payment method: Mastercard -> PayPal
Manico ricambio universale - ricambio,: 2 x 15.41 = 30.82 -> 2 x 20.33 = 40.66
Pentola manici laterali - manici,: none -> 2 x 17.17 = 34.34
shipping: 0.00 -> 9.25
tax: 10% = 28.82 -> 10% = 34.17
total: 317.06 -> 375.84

◆ ◆ ◆ ◆ ◆ ◆ ◆

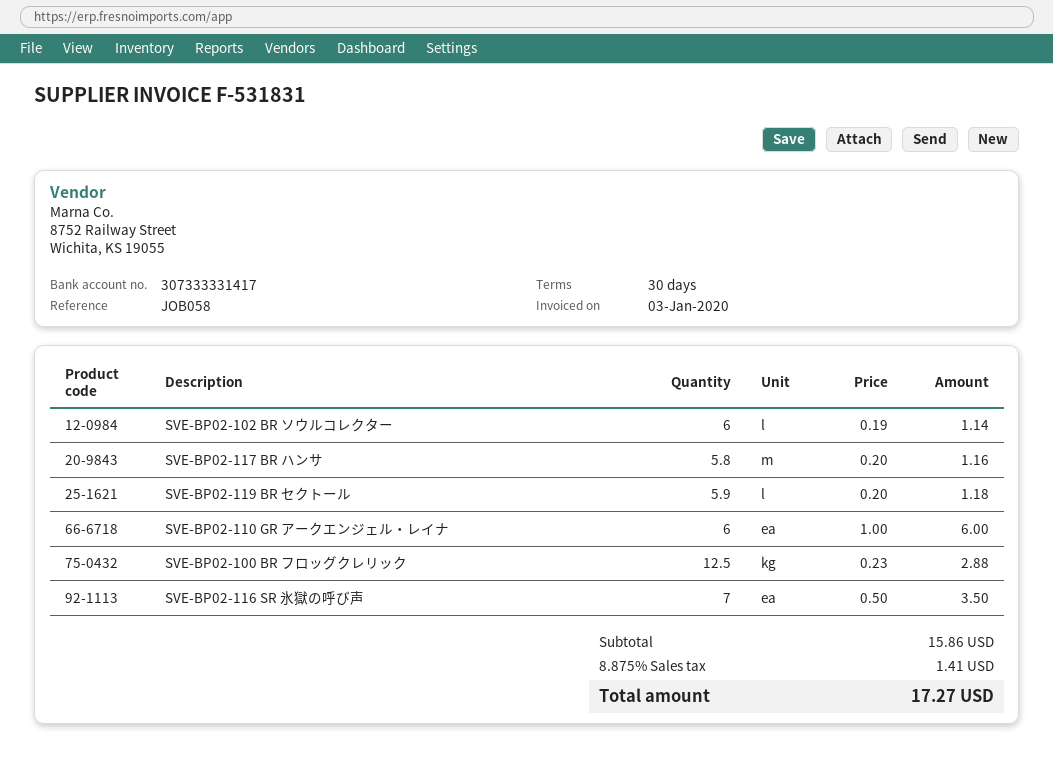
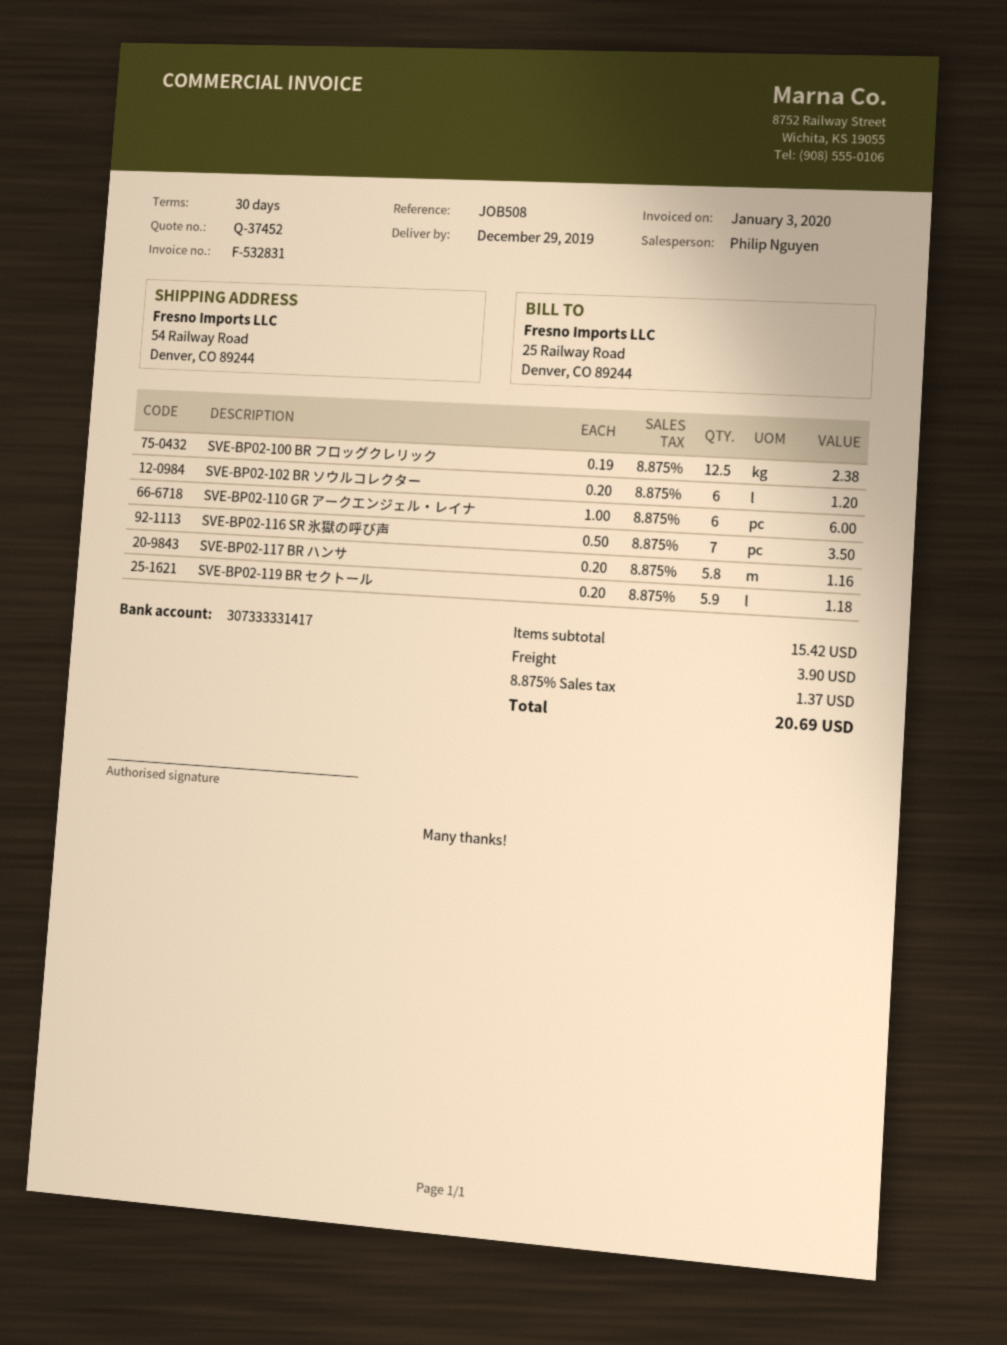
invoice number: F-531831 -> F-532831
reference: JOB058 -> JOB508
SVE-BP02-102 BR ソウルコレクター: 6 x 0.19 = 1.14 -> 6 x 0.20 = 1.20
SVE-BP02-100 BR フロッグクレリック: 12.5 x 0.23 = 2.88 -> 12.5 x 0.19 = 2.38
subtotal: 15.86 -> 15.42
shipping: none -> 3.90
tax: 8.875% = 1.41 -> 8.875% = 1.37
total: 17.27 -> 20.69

◆ ◆ ◆ ◆ ◆ ◆ ◆

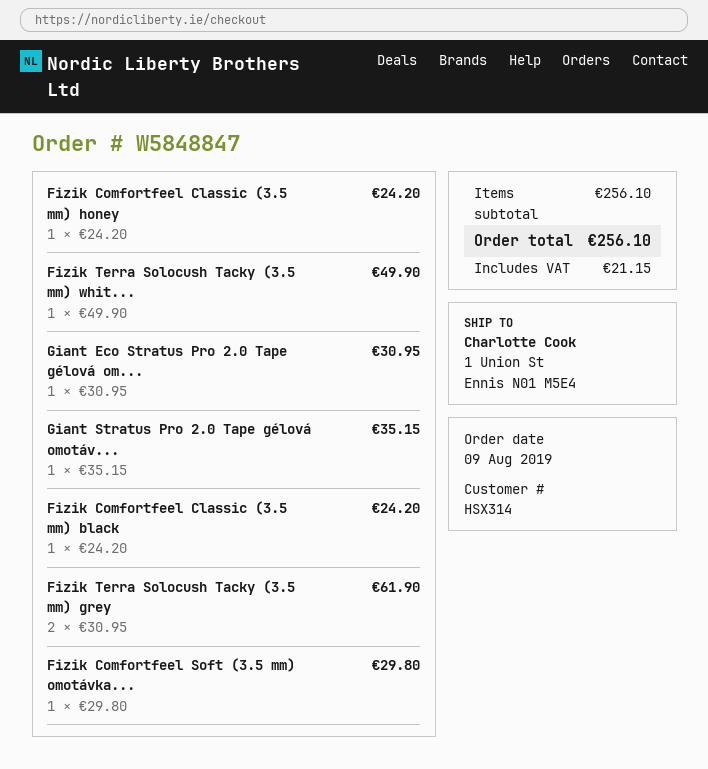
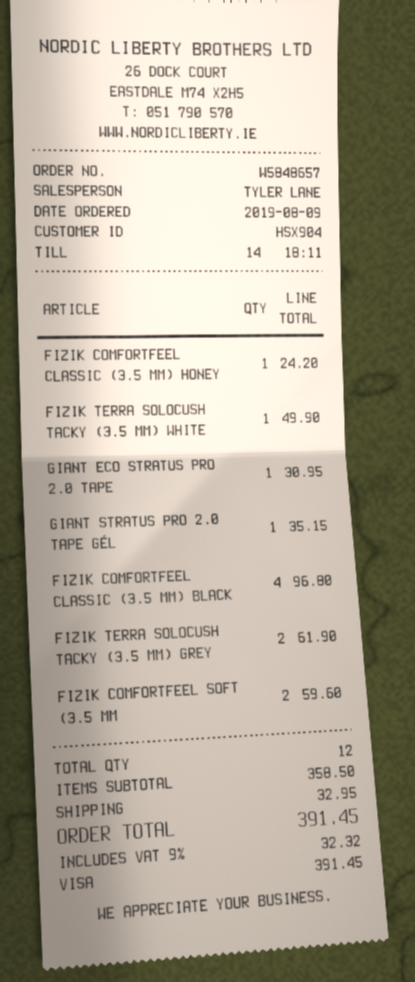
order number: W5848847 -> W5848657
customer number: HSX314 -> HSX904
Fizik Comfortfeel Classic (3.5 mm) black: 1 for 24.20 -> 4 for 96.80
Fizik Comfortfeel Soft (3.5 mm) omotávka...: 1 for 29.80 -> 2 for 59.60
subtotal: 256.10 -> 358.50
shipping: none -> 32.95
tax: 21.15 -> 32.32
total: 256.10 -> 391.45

◆ ◆ ◆ ◆ ◆ ◆ ◆

**Activity**
Scan the listing above for the word "number" and show each line where it is found.

**Answer below**
invoice number: F-531831 -> F-532831
order number: W5848847 -> W5848657
customer number: HSX314 -> HSX904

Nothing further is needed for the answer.